Calophyllum inophyllum, so important medicinally and for general construction, canoe building, and woodworking, is occasional around villages and towns, and was a sacred tree in the past on Tabiteuea.
Pisonia grandis, the favoured nesting tree for the black noddy, an important food resource, is uncommon to occasional as isolated individuals or small groups, and has been recently planted in villages and at the hospital in Bikenibeu for its edible leaves, which are rich in vitamin A. It was probably more common in the past as a dominant in the indigenous forest. There reportedly remains a large traditional
Pisonia reserve on the island of Onotoa in south Kiribati, which is surrounded by extensive guano deposits and the most luxuriant vegetation seen on the atoll (Moul 1957, 4).

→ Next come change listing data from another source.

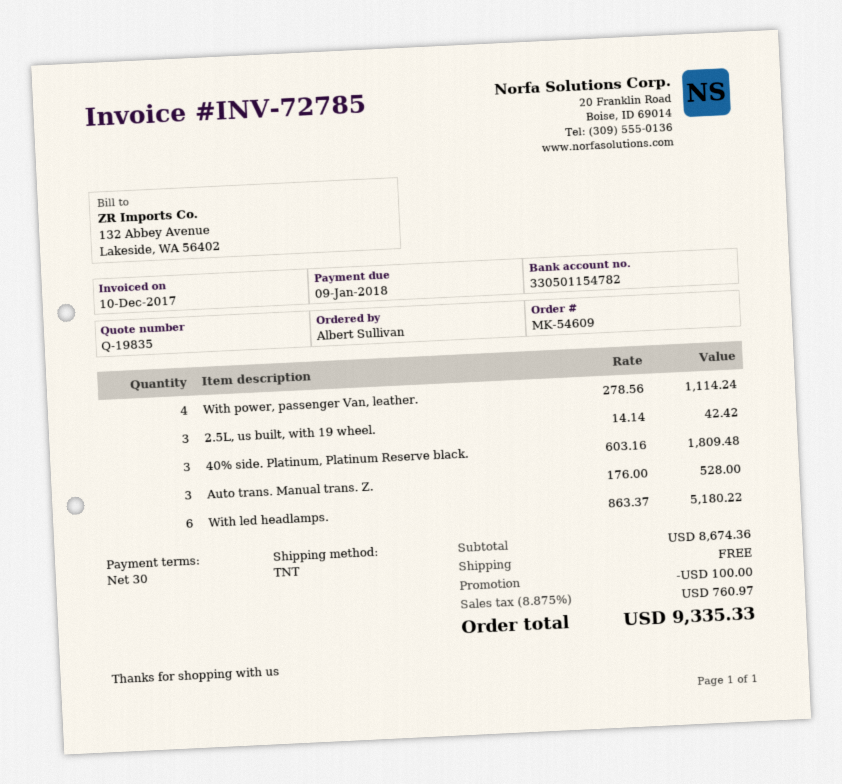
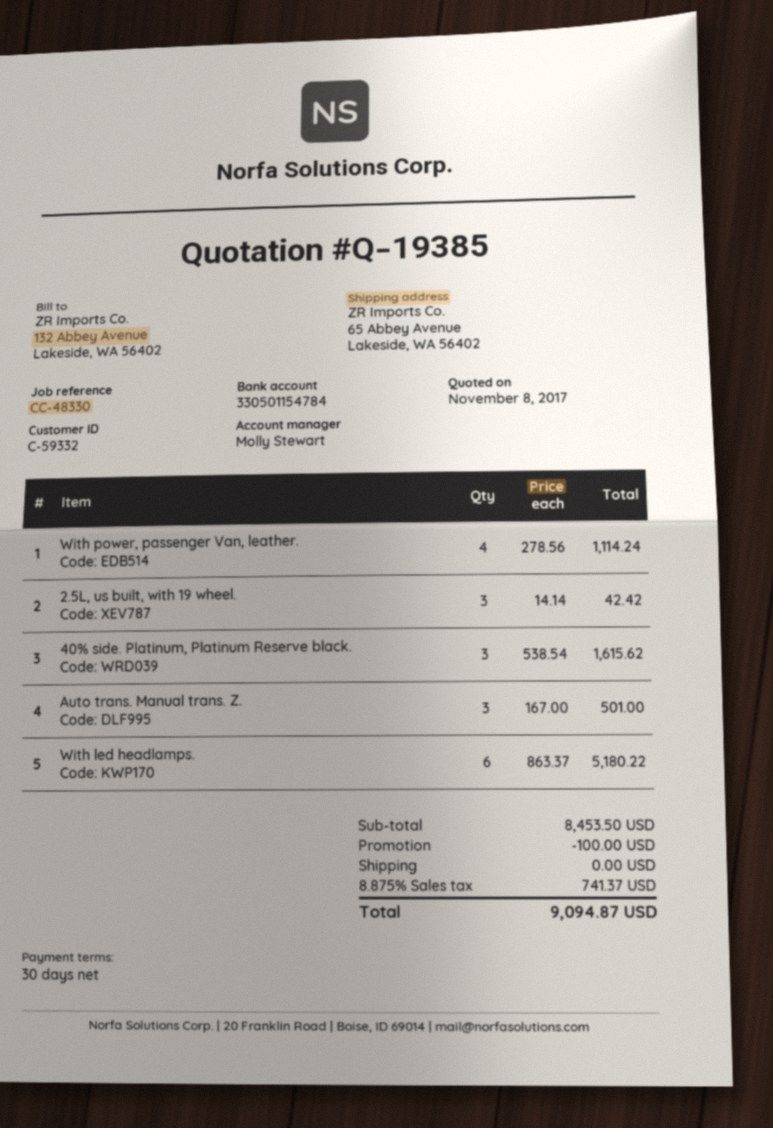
quote number: Q-19835 -> Q-19385
bank account: 330501154782 -> 330501154784
40% side. Platinum, Platinum Reserve black.: 3 x 603.16 = 1809.48 -> 3 x 538.54 = 1615.62
Auto trans. Manual trans. Z.: 3 x 176.00 = 528.00 -> 3 x 167.00 = 501.00
subtotal: 8674.36 -> 8453.50
tax: 8.875% = 760.97 -> 8.875% = 741.37
total: 9335.33 -> 9094.87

Mangroves provide a habitat and serve as an important food supply for many of the important edible fish species. They also have an important role in coastal stability, land reclamation, and the protection of gardens from salt-water spray at the interface between the lagoon and agricultural areas. On Onotoa, they reportedly encircle fish-ponds (Moul 1957, 5). Mangroves are also used in construction and in the production of medicines, dyes, and garlands. They can, consequently, be considered integral components of agroforestry systems, particularly in land-scarce areas such as Kiribati. Rhizophora mucronata is the most common species, forming very dense stands on swampy lagoon shores as well as being found on the windward ocean coast at Bairiki, Tarawa. Bruguiera gymnorhiza is common to occasional, and Lumnitzera littorea, although rare on Tarawa and possibly absent on Abemama, is reportedly more common on Butaritari.